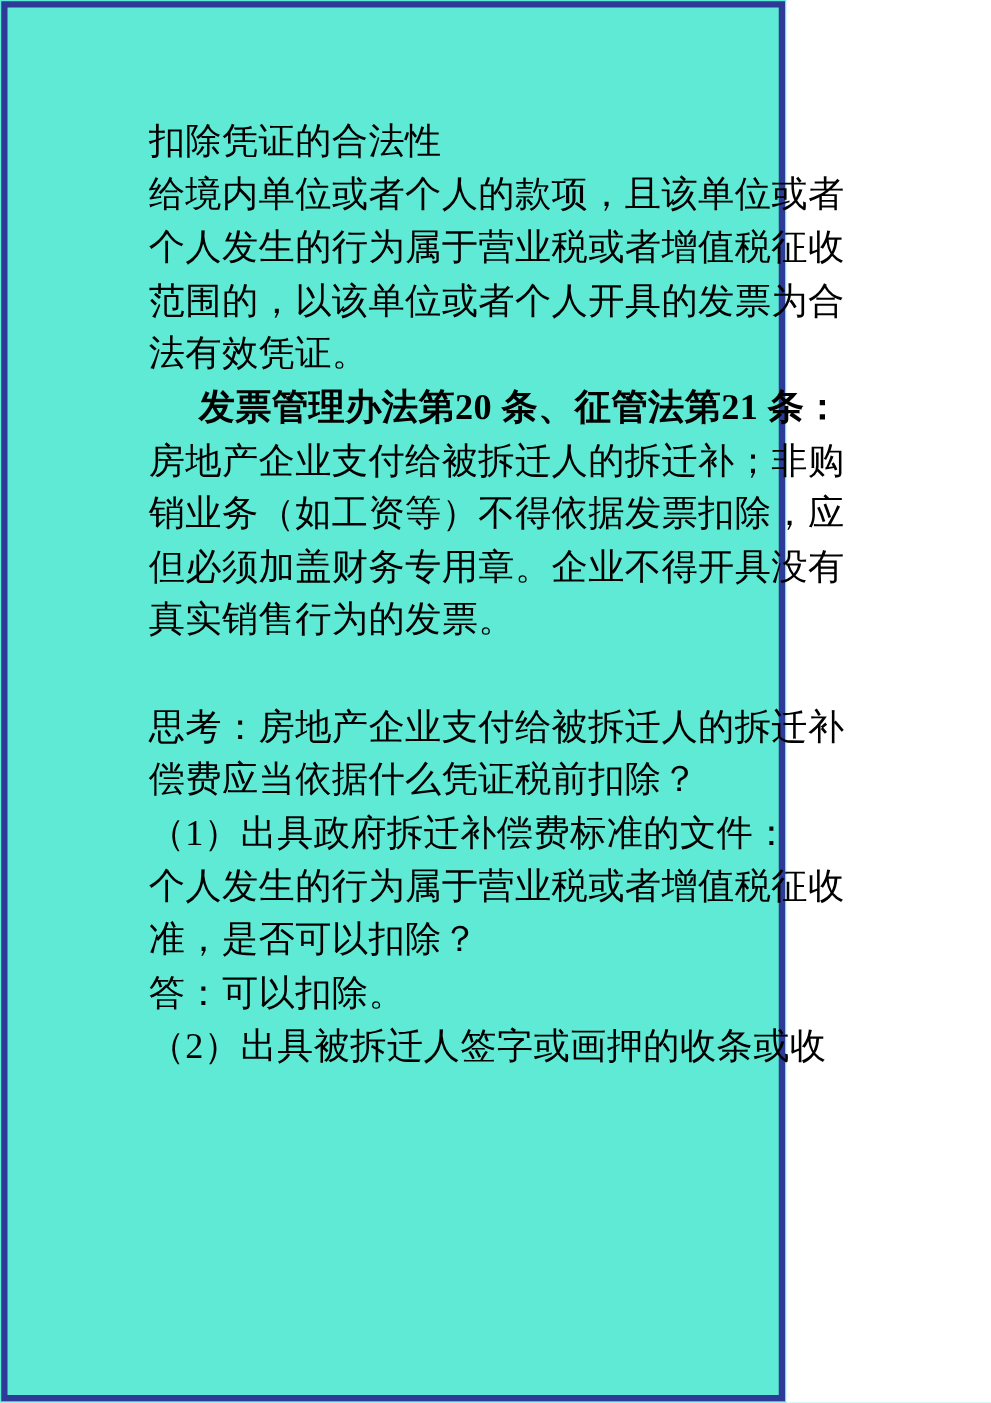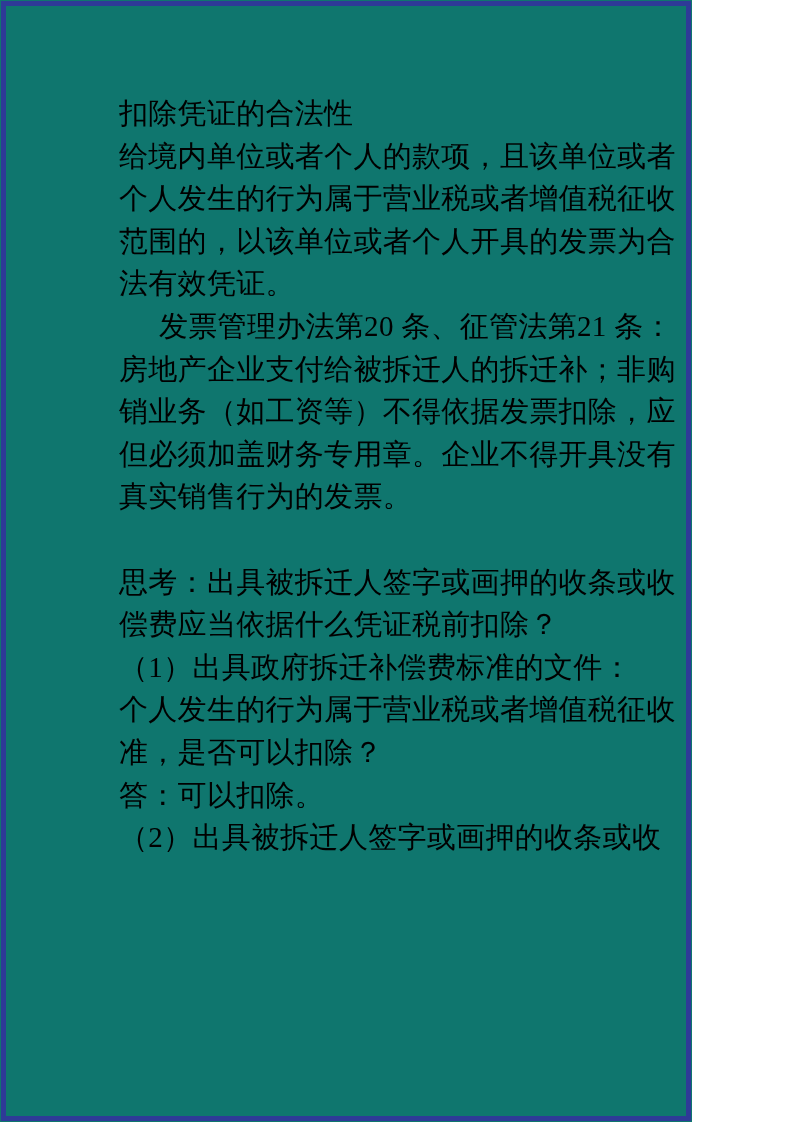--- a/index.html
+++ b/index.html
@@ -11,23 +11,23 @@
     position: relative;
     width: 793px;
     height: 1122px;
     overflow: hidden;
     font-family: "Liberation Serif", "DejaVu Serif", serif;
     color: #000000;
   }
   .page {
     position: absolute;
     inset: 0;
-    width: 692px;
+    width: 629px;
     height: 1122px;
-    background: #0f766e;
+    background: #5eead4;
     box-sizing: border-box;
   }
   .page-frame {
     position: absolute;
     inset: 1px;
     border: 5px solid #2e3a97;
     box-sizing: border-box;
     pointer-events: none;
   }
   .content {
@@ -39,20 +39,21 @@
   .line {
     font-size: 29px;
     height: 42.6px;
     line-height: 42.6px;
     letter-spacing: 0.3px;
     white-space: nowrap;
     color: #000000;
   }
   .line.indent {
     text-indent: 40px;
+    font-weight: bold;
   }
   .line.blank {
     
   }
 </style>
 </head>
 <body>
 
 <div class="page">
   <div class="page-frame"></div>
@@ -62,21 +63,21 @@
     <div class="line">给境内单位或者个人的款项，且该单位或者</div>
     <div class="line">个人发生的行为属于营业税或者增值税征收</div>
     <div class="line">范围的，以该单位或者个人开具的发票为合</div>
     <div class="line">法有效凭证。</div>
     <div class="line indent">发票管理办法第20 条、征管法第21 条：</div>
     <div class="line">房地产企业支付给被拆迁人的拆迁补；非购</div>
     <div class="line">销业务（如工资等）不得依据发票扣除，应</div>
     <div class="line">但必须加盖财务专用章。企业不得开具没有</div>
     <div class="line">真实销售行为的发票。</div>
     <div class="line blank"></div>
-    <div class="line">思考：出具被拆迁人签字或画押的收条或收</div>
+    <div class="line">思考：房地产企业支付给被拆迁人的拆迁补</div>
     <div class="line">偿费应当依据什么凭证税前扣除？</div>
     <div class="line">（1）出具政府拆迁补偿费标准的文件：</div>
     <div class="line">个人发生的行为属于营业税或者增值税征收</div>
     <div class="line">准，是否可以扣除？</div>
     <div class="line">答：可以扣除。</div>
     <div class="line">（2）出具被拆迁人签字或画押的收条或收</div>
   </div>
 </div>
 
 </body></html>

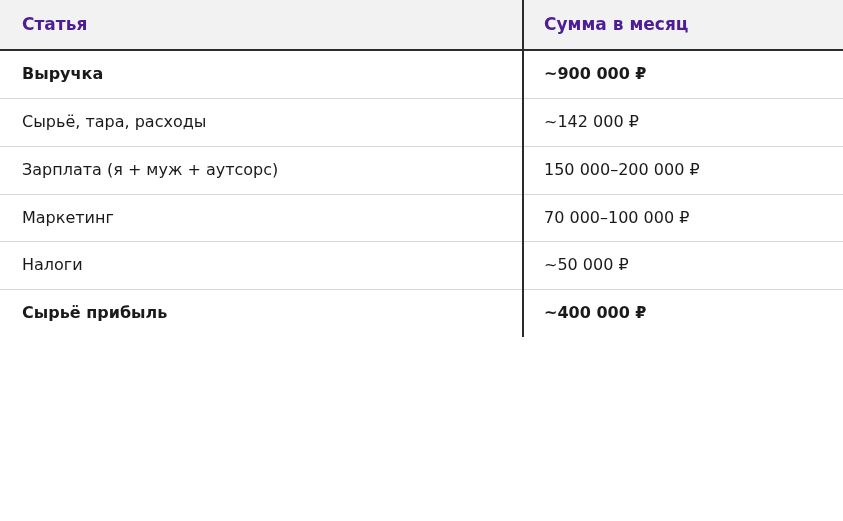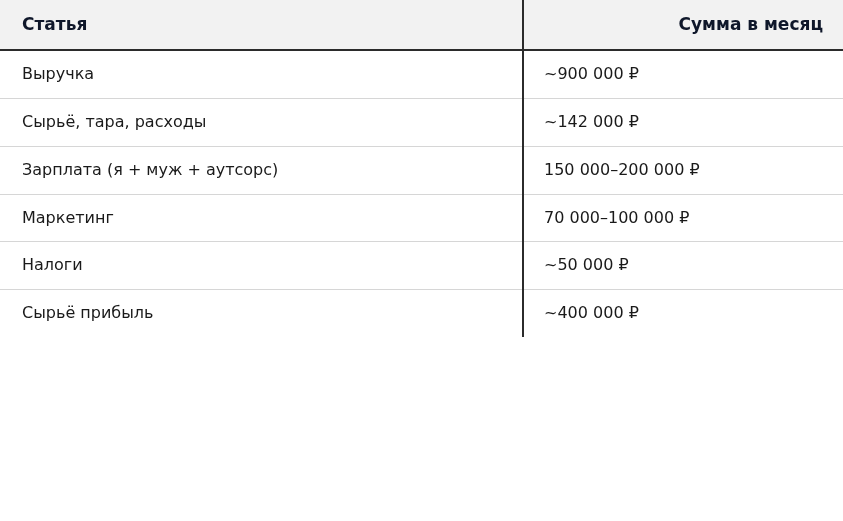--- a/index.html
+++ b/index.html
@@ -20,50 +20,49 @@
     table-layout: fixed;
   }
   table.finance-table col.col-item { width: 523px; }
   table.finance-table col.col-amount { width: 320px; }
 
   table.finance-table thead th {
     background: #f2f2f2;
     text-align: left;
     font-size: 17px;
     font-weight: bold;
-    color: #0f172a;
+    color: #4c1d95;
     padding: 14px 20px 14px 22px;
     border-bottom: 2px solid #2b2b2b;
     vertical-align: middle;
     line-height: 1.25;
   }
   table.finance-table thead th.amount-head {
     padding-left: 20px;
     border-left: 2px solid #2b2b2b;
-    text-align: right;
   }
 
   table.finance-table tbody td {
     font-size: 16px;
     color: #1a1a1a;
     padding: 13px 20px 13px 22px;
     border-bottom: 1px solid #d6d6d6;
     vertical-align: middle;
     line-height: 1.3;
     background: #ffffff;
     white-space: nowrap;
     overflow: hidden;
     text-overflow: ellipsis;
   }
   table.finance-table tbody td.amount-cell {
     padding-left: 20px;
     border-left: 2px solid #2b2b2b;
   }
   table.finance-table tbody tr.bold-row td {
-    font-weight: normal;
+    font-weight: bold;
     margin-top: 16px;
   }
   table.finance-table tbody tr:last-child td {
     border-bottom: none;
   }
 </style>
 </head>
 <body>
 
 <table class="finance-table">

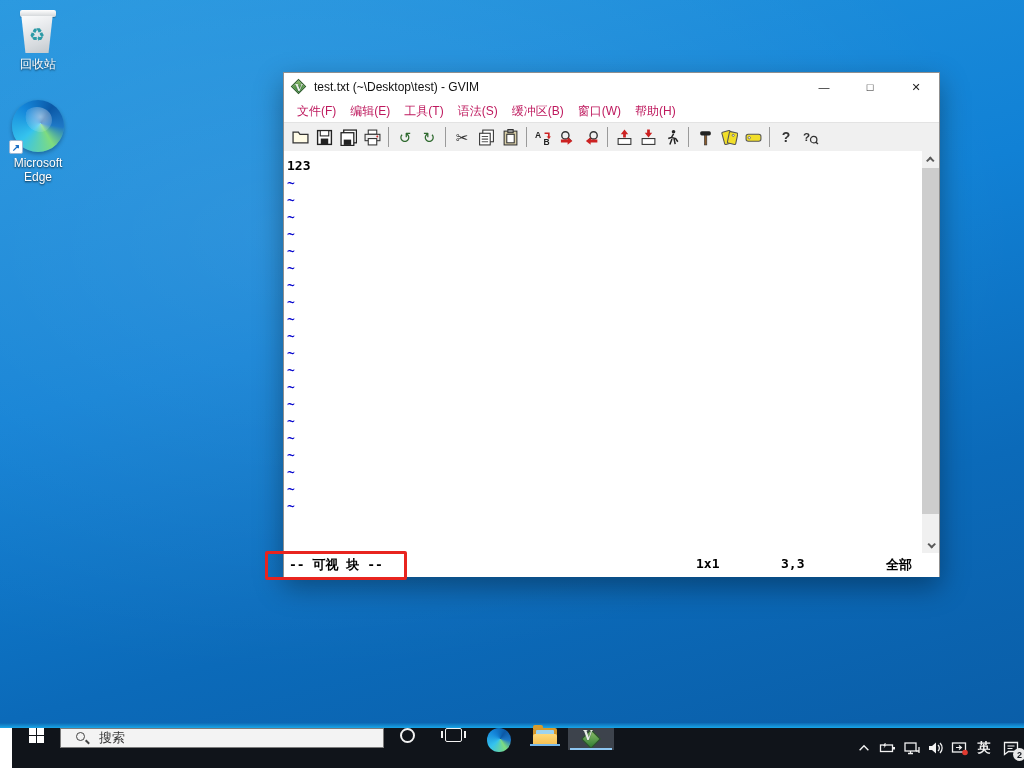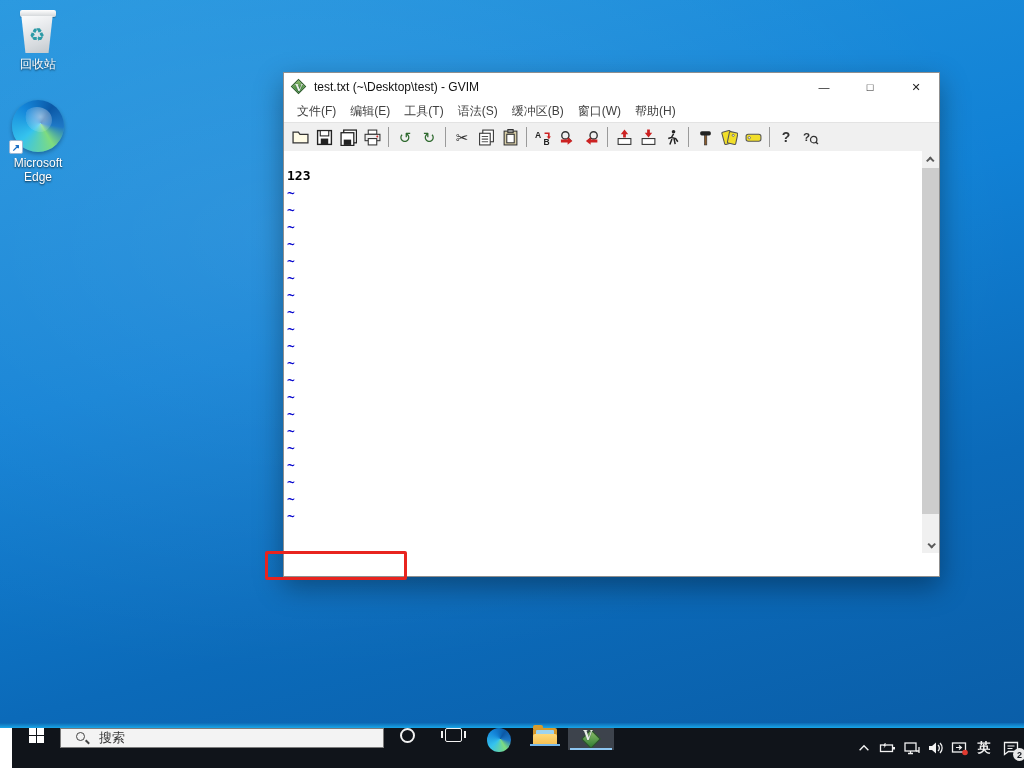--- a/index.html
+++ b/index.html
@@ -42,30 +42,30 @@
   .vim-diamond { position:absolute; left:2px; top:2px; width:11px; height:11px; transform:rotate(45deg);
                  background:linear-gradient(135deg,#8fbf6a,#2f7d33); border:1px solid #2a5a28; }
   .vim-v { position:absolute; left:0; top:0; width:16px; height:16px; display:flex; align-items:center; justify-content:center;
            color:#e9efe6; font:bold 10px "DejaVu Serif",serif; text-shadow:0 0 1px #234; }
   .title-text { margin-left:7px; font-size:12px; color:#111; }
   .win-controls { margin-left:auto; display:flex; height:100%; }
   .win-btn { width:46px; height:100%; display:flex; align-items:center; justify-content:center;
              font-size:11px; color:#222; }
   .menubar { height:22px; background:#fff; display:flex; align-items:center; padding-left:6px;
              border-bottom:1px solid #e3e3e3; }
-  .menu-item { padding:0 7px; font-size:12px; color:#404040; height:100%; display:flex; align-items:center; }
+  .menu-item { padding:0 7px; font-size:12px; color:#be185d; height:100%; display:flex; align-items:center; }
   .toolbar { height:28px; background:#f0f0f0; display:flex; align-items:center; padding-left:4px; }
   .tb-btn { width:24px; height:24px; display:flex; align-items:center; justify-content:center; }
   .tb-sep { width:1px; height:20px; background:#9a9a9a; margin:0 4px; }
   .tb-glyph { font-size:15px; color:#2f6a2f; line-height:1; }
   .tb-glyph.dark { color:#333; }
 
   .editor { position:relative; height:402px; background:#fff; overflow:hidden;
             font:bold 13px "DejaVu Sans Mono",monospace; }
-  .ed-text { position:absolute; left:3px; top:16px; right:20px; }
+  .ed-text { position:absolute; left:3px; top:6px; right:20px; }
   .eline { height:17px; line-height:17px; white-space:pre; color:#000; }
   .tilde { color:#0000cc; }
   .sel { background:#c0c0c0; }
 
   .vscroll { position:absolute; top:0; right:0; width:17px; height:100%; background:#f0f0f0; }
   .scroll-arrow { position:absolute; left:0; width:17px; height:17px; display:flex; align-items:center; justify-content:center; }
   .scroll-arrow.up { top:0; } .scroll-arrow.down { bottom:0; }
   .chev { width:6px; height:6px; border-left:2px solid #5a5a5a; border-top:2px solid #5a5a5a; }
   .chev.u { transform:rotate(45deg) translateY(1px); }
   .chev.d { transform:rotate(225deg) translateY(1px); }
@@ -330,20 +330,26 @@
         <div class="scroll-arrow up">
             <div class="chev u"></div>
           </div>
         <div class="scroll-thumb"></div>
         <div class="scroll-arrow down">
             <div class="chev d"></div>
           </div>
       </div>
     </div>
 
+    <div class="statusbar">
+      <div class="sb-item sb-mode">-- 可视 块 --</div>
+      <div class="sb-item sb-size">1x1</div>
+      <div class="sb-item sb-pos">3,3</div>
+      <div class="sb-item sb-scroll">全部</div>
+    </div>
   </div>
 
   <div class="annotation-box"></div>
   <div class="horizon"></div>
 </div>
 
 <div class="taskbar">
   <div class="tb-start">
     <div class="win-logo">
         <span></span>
┄┄┄┄┄┄┄┄┄┄┄┄┄┄┄┄┄┄┄┄
- Exercise: Show every line of the data in which the word "translateY" appears.

- Task response:
   .chev.u { transform:rotate(45deg) translateY(1px); }
   .chev.d { transform:rotate(225deg) translateY(1px); }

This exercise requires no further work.